== PROVIDED RECORDS

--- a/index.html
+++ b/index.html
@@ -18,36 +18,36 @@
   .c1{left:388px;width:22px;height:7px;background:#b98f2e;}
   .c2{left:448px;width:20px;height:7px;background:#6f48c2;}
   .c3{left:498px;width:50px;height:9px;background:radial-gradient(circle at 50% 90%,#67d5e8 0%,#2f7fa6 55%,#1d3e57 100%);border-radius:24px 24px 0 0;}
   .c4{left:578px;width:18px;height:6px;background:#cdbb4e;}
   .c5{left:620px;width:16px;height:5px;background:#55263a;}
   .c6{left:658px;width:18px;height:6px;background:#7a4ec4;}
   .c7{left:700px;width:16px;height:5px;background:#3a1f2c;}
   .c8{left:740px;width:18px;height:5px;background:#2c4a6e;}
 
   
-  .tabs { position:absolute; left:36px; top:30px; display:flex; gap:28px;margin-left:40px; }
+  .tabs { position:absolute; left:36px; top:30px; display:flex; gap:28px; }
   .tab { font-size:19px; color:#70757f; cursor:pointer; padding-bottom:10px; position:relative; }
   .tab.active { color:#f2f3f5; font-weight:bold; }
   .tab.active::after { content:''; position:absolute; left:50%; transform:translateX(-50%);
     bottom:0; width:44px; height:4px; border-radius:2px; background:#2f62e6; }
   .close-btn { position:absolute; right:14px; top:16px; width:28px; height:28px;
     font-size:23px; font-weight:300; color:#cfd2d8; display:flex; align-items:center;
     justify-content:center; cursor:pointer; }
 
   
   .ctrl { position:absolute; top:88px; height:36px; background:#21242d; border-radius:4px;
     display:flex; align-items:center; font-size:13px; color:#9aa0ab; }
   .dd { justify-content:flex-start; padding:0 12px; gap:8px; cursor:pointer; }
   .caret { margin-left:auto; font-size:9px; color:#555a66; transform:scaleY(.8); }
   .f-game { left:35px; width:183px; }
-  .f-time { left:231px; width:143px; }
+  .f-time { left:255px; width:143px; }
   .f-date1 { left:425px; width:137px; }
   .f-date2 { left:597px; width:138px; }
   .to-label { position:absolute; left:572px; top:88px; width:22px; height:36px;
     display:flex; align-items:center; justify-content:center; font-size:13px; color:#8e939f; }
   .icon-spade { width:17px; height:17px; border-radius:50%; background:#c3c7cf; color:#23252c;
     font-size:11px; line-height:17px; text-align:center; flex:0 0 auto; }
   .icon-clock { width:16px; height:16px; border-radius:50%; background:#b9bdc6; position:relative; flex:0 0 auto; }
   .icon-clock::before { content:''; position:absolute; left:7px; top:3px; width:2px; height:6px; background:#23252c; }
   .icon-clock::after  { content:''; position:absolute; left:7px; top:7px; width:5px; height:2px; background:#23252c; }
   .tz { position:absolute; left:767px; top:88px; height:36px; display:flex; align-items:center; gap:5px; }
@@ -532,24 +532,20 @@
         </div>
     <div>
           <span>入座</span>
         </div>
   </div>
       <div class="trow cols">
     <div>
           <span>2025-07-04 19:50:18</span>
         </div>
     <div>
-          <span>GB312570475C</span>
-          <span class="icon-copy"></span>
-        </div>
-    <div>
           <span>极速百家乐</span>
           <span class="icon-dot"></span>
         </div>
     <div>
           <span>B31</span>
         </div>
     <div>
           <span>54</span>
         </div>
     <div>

====

> PROBLEM REQUIREMENTS: Lines from the one containing "display:flex; align-items:center; justify-content:center;" through the last line of the data above are the only output wanted; restate them exactly.

> SOLVED PROBLEM:
     display:flex; align-items:center; justify-content:center; font-size:13px; color:#8e939f; }
   .icon-spade { width:17px; height:17px; border-radius:50%; background:#c3c7cf; color:#23252c;
     font-size:11px; line-height:17px; text-align:center; flex:0 0 auto; }
   .icon-clock { width:16px; height:16px; border-radius:50%; background:#b9bdc6; position:relative; flex:0 0 auto; }
   .icon-clock::before { content:''; position:absolute; left:7px; top:3px; width:2px; height:6px; background:#23252c; }
   .icon-clock::after  { content:''; position:absolute; left:7px; top:7px; width:5px; height:2px; background:#23252c; }
   .tz { position:absolute; left:767px; top:88px; height:36px; display:flex; align-items:center; gap:5px; }
@@ -532,24 +532,20 @@
         </div>
     <div>
           <span>入座</span>
         </div>
   </div>
       <div class="trow cols">
     <div>
           <span>2025-07-04 19:50:18</span>
         </div>
     <div>
-          <span>GB312570475C</span>
-          <span class="icon-copy"></span>
-        </div>
-    <div>
           <span>极速百家乐</span>
           <span class="icon-dot"></span>
         </div>
     <div>
           <span>B31</span>
         </div>
     <div>
           <span>54</span>
         </div>
     <div>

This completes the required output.